CHAPTER 19

That night Red Eye and I went for a drive in the hills of Oakland. Life always looked different from up there. I’d had a taste of hills life in my house but I didn’t have a view. A view would have cost me another $100,000. It didn’t seem worth it at the time, but now I understood. My neighbors with those enormous tinted windows overlooking San Francisco Bay saw the same world as Jeffcoat from the fourteenth floor. I hadn’t quite gotten over my encounter with him. Even with all my experience, I just wasn’t sure I could out-con a millionaire on his own turf. I came from a different planet.

When I wasn’t in juvie, I grew up in neighborhoods where the only view I had was peeping in on what the family next door was up to. What I couldn’t see, I heard through open windows or thin walls. There was life in those streets, though, and on the playgrounds. Nowadays they’d probably call the families in my old neighborhoods “dysfunctional.” Definitely two or three of the foster homes where I ended up fell in that category. Going to juvenile hall and then the penitentiary didn’t help. Everyone knew your habits there. If you used an extra square of toilet paper, half a dozen guys would ask you if you had diarrhea. The hills had none of that openness. Everyone’s life in Carltonville was a closed circle. Too much time to worry over nothing.

Red Eye halted the car in one of those places where you could see from San Francisco all the way down to San Jose. We wanted to get out of the car to take a fresh look. I waited while Red Eye put on a long-sleeve shirt. In this neck of the woods, he never showed off his montage of ink spider webs, dragon heads, prison bars, and the little graveyard with the RIPs for his fallen friends. If people in Carltonville saw all that, they might jump to dangerous conclusions.

“Just when I buy a house and get out of the ghetto,” I complained, “a woman turns up dead in my pool. I wasn’t meant to have any peace in life. The curse of the harelip.”

“Trouble follows us,” said Red Eye. “We can move up the hill but we’ll always be foreigners here. Our past is only a few miles away. It can climb up here and find us any time.”

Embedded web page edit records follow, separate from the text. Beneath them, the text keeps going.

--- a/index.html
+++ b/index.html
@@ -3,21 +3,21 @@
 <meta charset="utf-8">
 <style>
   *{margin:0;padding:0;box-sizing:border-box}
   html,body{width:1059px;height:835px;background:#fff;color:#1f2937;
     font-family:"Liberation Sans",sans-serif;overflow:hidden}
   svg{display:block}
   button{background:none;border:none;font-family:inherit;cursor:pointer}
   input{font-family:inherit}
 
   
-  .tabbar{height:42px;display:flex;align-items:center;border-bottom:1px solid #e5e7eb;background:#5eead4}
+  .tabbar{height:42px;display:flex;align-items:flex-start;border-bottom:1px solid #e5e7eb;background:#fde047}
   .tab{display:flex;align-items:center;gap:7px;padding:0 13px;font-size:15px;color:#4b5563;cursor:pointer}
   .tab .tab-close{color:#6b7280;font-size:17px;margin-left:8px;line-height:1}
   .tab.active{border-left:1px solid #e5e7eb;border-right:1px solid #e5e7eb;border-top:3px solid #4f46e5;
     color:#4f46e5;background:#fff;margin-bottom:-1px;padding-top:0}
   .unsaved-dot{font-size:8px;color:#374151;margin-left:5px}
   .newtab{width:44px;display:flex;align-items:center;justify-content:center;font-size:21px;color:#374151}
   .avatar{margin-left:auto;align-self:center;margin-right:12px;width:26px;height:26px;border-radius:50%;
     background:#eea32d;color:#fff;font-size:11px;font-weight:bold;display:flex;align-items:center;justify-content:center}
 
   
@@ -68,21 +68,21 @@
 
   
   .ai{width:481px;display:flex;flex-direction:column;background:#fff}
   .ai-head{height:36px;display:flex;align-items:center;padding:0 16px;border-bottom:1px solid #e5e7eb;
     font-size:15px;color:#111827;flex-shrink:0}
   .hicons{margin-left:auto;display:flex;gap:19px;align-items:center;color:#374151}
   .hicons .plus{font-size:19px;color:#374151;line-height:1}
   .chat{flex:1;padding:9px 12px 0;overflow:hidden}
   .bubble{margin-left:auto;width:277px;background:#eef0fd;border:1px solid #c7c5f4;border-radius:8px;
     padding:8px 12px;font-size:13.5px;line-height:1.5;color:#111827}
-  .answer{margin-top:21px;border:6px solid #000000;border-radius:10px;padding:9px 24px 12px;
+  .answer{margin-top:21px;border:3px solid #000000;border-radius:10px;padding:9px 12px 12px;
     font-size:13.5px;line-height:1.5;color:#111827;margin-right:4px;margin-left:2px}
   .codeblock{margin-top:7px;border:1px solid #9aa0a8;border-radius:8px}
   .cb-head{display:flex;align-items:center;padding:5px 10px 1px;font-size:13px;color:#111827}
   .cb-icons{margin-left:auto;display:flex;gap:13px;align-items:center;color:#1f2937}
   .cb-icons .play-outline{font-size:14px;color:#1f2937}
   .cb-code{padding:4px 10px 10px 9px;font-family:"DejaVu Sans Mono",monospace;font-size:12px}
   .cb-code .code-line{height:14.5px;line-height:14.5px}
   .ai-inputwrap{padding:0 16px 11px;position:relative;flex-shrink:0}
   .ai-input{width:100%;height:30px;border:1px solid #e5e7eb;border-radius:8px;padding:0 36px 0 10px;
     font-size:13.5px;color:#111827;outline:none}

“I’ve thought of moving to Hawaii,” I said.

“We can’t let go, don’t know how to leave it alone. It’s just like in the pen. Someone steps on your foot and doesn’t say ‘excuse me.’ Another guy burns you for a few soups. Just a couple of bucks. But you have to retaliate. You know it’s petty but you can’t leave it alone.”

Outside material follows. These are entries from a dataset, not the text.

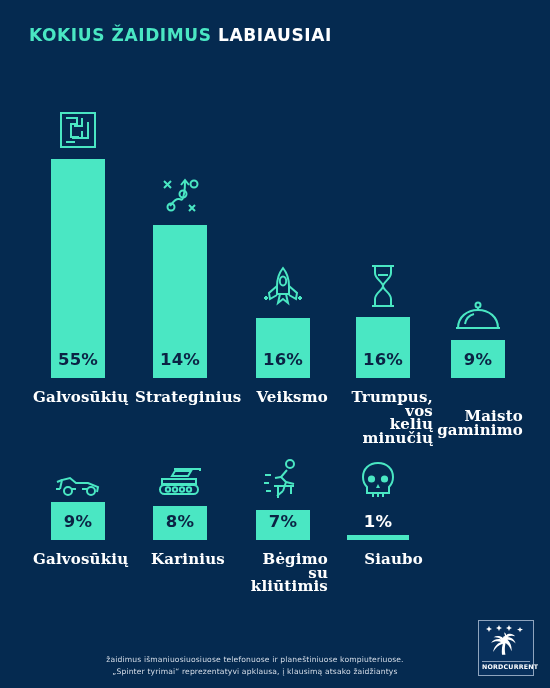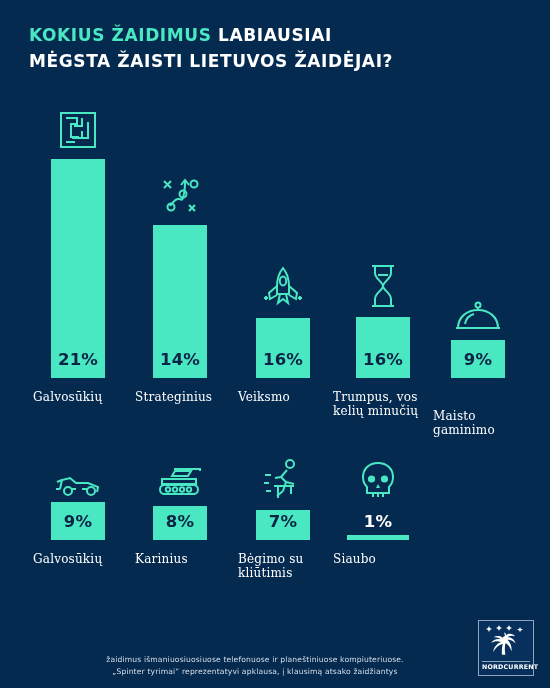--- a/index.html
+++ b/index.html
@@ -73,24 +73,24 @@
     color: #0B2344;
     letter-spacing: 0.2px;
   }
   .bar-value.outside {
     color: #FFFFFF;
   }
   .cat-label {
     position: absolute;
     left: 0;
     width: 100%;
-    text-align: left;
+    text-align: right;
     font-family: "DejaVu Serif", serif;
-    font-weight: normal;
-    font-size: 12px;
+    font-weight: bold;
+    font-size: 15px;
     color: #FFFFFF;
     line-height: 13.5px;
     letter-spacing: 0.2px;
   }
 
   
   .footnote {
     position: absolute;
     left: 60px;
     top: 654px;
@@ -137,38 +137,37 @@
 </style>
 </head>
 <body>
 
 <div class="canvas">
 
   <div class="title-block">
     <div class="title-line">
       <span class="title-accent">KOKIUS ŽAIDIMUS</span><span> </span><span>LABIAUSIAI</span>
     </div>
-    <div class="title-line">MĖGSTA ŽAISTI LIETUVOS ŽAIDĖJAI?</div>
   </div>
 
   <div class="plot">
 
     <div class="col" style="left:33px; top:108px; width:90px; height:300px;">
       <div class="icon-wrap" style="top:0px; height:42px;">
         <svg width="40" height="40" viewBox="0 0 40 40" fill="none" stroke="#4AE7C3" stroke-width="2">
           <rect x="3" y="3" width="34" height="34"></rect>
           <path d="M8 8h11v6h-6v13h8"></path>
           <path d="M24 8v8h-8"></path>
           <path d="M30 12v16H14"></path>
           <path d="M24 21v7"></path>
           <path d="M8 32h9"></path>
         </svg>
       </div>
       <div class="bar" style="left:18px; top:51px; width:54px; height:219px;"></div>
-      <div class="bar-value" style="top:242px;">21%</div>
+      <div class="bar-value" style="top:242px;">55%</div>
       <div class="cat-label" style="top:283px;">Galvosūkių</div>
     </div>
 
     <div class="col" style="left:135px; top:108px; width:90px; height:300px;">
       <div class="icon-wrap" style="top:62px; height:48px;">
         <svg width="46" height="46" viewBox="0 0 46 46" fill="none" stroke="#4AE7C3" stroke-width="2">
           <path d="M25 28c-6-3-9 2-12 6"></path>
           <path d="M25 28c3-5 3-12 3-19"></path>
           <path d="M24 13l4-5 4 5"></path>
           <circle cx="26" cy="22" r="3.5"></circle>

“This isn’t petty,” I said. “It’s a murder.”

“One we should leave alone. It will only bring us more trouble.”

“You’re right, we should just forget about it, get on with our lives.”

“But we won’t, will we?”

“Hell, no. It’s just not our nature,” I replied, “just so we’re on the same page.”

“We’re on the same paragraph,” said Red Eye.

Before we’d left my house, Red Eye had rolled two joints and tucked them into his pack of Camels. Even with the weed I hadn’t relaxed since Prudence’s death, except for that one time with Olga. That really didn’t count.

As we got back in the car, Red Eye put on the Eagles’ “Lyin’ Eyes.”

The lyrics highlighted my situation. But whose eyes were lyin’? Was it Jeffcoat’s or Newman’s? Was it Prudence’s? Her eyes were lying from day one. She didn’t come from London. English wasn’t even her first language. And she had a family she never talked about. Lots of lies. But they never bothered me that much. Some people had to lie to survive. All my years of bringing people across the border taught me that.

My worry was that the real lyin’ eyes might be my own. I’d have to check the next time I looked in the mirror. Was I lying to myself thinking I could solve this? After all, I’d made so many bad decisions in my life, how could I be sure this wasn’t just another one? But I knew one thing. Finding Prudence’s killer was the right thing to do. I just had to stop thinking about all this other stuff and go and track down Peter Margolis. That’s what would turn this case around.